|
|
|
SSC Rookie
      
Group: General Forum Members
Last Login: Monday, February 18, 2013 2:25 PM
Points: 32,
Visits: 87
|
|
Our content has been contaminated by UNICODE NULL characters in our SQL Server 2008 database that don't play nicely with our java libraries that depend on UTF8 characters.
I am trying to compose SQL statements that will identify the characters within the nVarchars and then replace with an empty value ''. The main problem I'm having is creating a check to see whether a particular character is a UNICODE NULL or not.
When I try to view the values in the database, they look like 'u' instead of 'username'. I suspect there is an invisible UNICODE NULL just after the first letter.

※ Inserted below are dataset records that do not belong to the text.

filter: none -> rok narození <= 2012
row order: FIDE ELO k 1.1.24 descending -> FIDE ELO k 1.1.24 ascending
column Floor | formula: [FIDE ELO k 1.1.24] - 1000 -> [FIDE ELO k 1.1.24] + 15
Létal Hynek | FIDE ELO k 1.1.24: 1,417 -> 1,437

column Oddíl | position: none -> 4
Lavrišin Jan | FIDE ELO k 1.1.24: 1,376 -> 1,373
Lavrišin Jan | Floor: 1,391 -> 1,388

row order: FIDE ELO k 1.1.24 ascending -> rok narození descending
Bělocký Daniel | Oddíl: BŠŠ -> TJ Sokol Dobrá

My goal is to simply delete that second, invisible character (UNICODE NULL).
SELECT name FROM users WHERE name LIKE '%[^ -~]%' COLLATE Latin1_General_BIN
Returns the following:
B M M N S S S S ÿþA
select name, CAST(RIGHT(name,1) AS varbinary(128)) AS RIGHTER_1, from users where id=1
returns:
B 0x4200
Any ideas are greatly appreciated.
mtf
|
|
|
|
|
SSChampion
        
Group: General Forum Members
Last Login: Today @ 9:24 AM
Points: 11,791,
Visits: 28,073
|
|
something like this can help you identify the actual char; i don't know what unicode null is (is that ASCII code(0)?

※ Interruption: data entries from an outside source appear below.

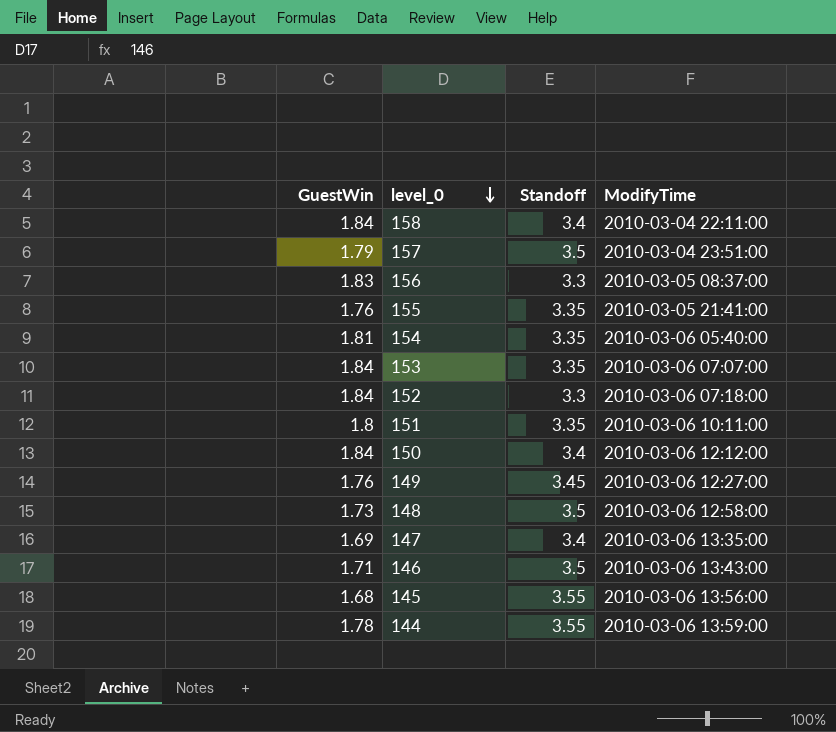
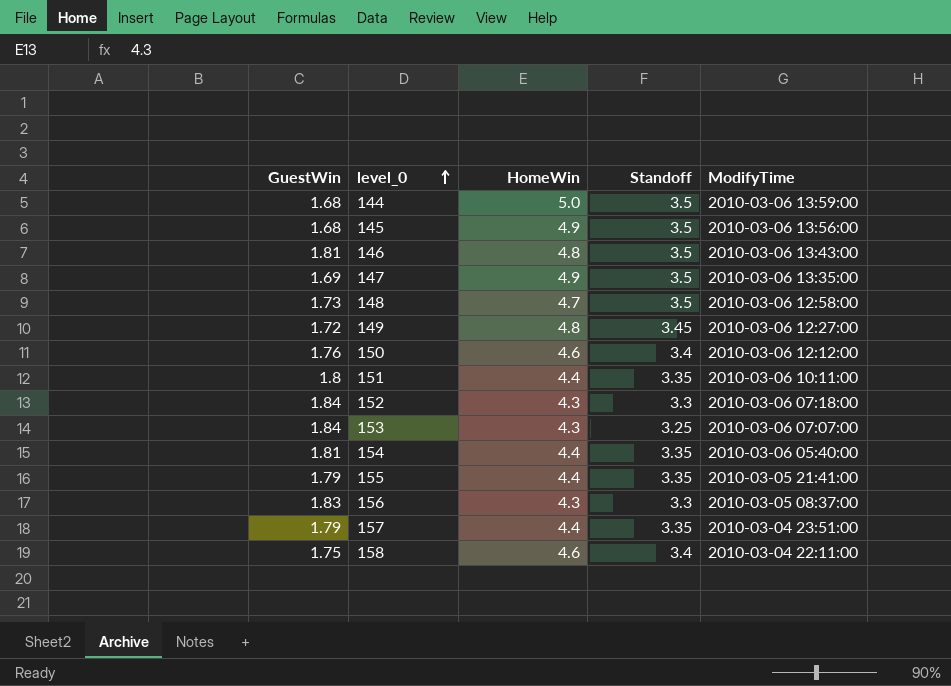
row order: level_0 descending -> level_0 ascending
column HomeWin | position: none -> 3
144 | GuestWin: 1.78 -> 1.68
144 | Standoff: 3.55 -> 3.5
145 | Standoff: 3.55 -> 3.5
146 | GuestWin: 1.71 -> 1.81
147 | Standoff: 3.4 -> 3.5
149 | GuestWin: 1.76 -> 1.72
150 | GuestWin: 1.84 -> 1.76
153 | Standoff: 3.35 -> 3.25
155 | GuestWin: 1.76 -> 1.79
157 | Standoff: 3.5 -> 3.35
158 | GuestWin: 1.84 -> 1.75

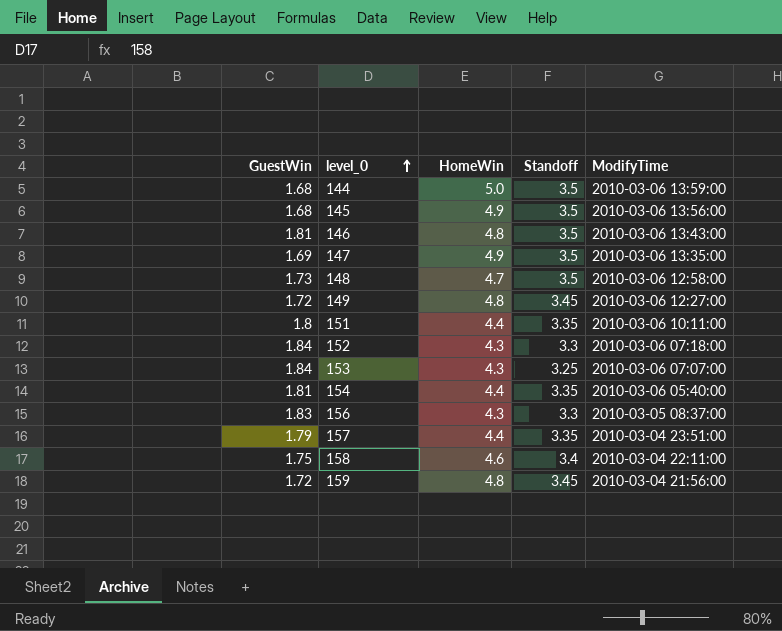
row 150: 1.76 | 4.6 | 3.4 | 2010-03-06 12:12:00 -> none
row 155: 1.79 | 4.4 | 3.35 | 2010-03-05 21:41:00 -> none
row 159: none -> 1.72 | 4.8 | 3.45 | 2010-03-04 21:56:00

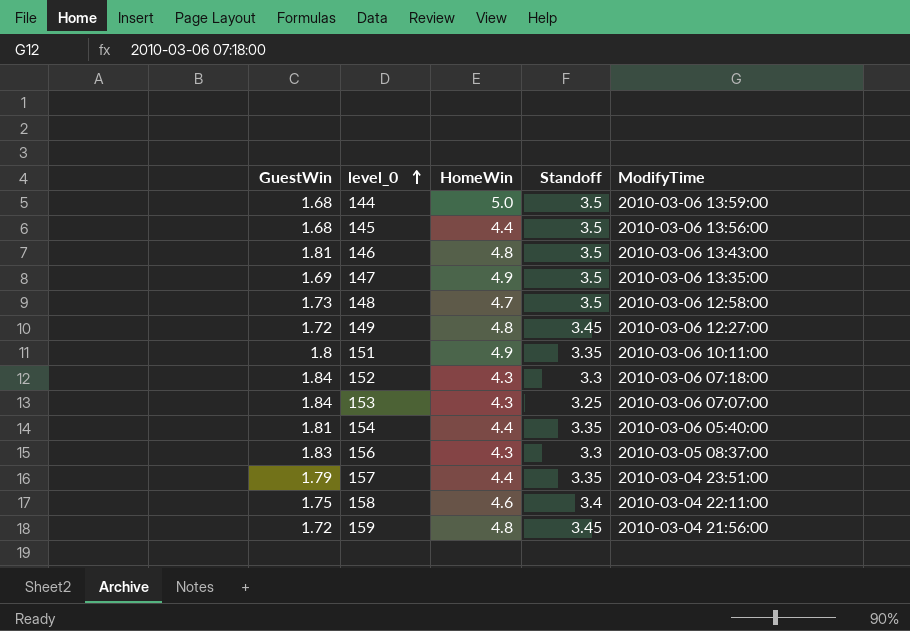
145 | HomeWin: 4.9 -> 4.4
151 | HomeWin: 4.4 -> 4.9

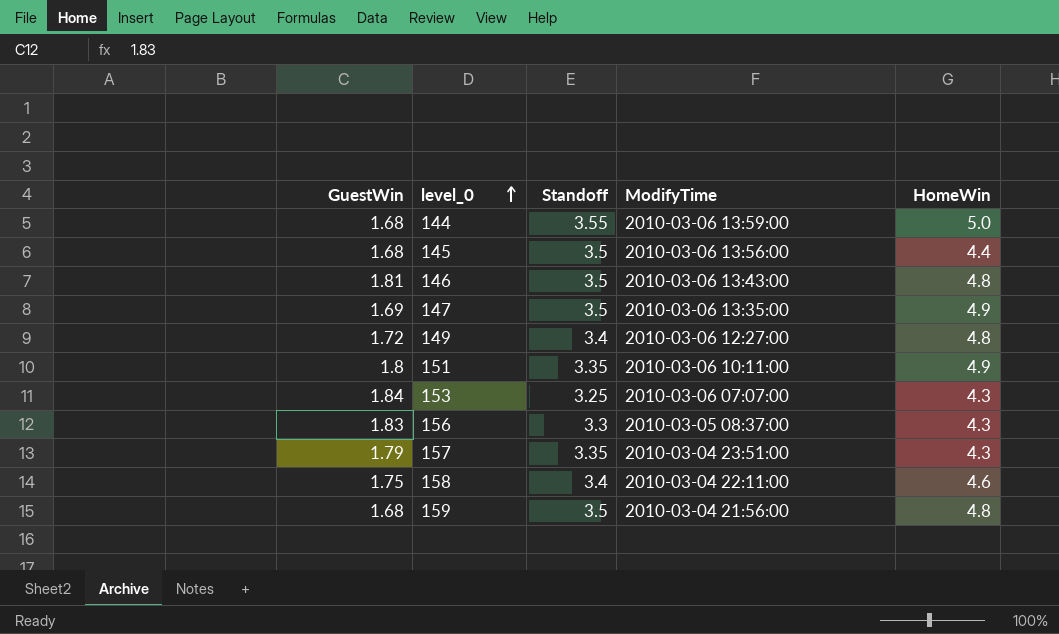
column HomeWin | position: 3 -> 5
row 148: 1.73 | 4.7 | 3.5 | 2010-03-06 12:58:00 -> none
row 152: 1.84 | 4.3 | 3.3 | 2010-03-06 07:18:00 -> none
row 154: 1.81 | 4.4 | 3.35 | 2010-03-06 05:40:00 -> none
144 | Standoff: 3.5 -> 3.55
149 | Standoff: 3.45 -> 3.4
157 | HomeWin: 4.4 -> 4.3
159 | GuestWin: 1.72 -> 1.68
159 | Standoff: 3.45 -> 3.5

but this will help figure it out;
select name, N as Position, SUBSTRING(name,N,1) As TheChar, ASCII(SUBSTRING(name,N,1)) TheAsciiCode from users CROSS APPLY (SELECT TOP 255 ROW_NUMBER() OVER (ORDER BY (SELECT NULL) -1) AS n FROM sys.columns) MiniTally WHERE MiniTally.n BETWEEN 0 AND 255 AND MiniTally.n < LEN(name) ORDER BY name,N
Lowell
--There is no spoon, and there's no default ORDER BY in sql server either. Actually, Common Sense is so rare, it should be considered a Superpower. --my son
|
|
|
|
|
SSC Rookie
      
Group: General Forum Members
Last Login: Monday, February 18, 2013 2:25 PM
Points: 32,
Visits: 87
|
|
Hey, that's a pretty cool piece of SQL! Thanks for offering it.
I think the +1 helps it traverse the string, but honestly, this is using some structures I've never even seen before (CROSS APPLY -- I need to study up on that!), so I just took a guess on the +1....
select name, N as Position, SUBSTRING(name,N,1) As TheChar, ASCII(SUBSTRING(name,N,1)) TheAsciiCode from my_user_table CROSS APPLY (SELECT TOP 255 ROW_NUMBER() OVER (ORDER BY (SELECT NULL) -1) AS n FROM sys.columns) MiniTally WHERE MiniTally.n BETWEEN 0 AND 255 AND MiniTally.n < LEN(name) +1 ORDER BY name,N
The Results:
A 1 A 65 A 2 0 A 3 H 72 A 4 0 A 5 S 83 A 6 0 A 7 G 71 A 8 0 A 9 u 117 A 10 0 A 11 e 101 A 12 0 A 13 s 115 A 14 0 A 15 t 116
I think the ascii 0 value is where the UNICODE NULLS are. The above example should be 'AHSGuest', but in the table, it just looks like 'A' with nothing else after the letter A.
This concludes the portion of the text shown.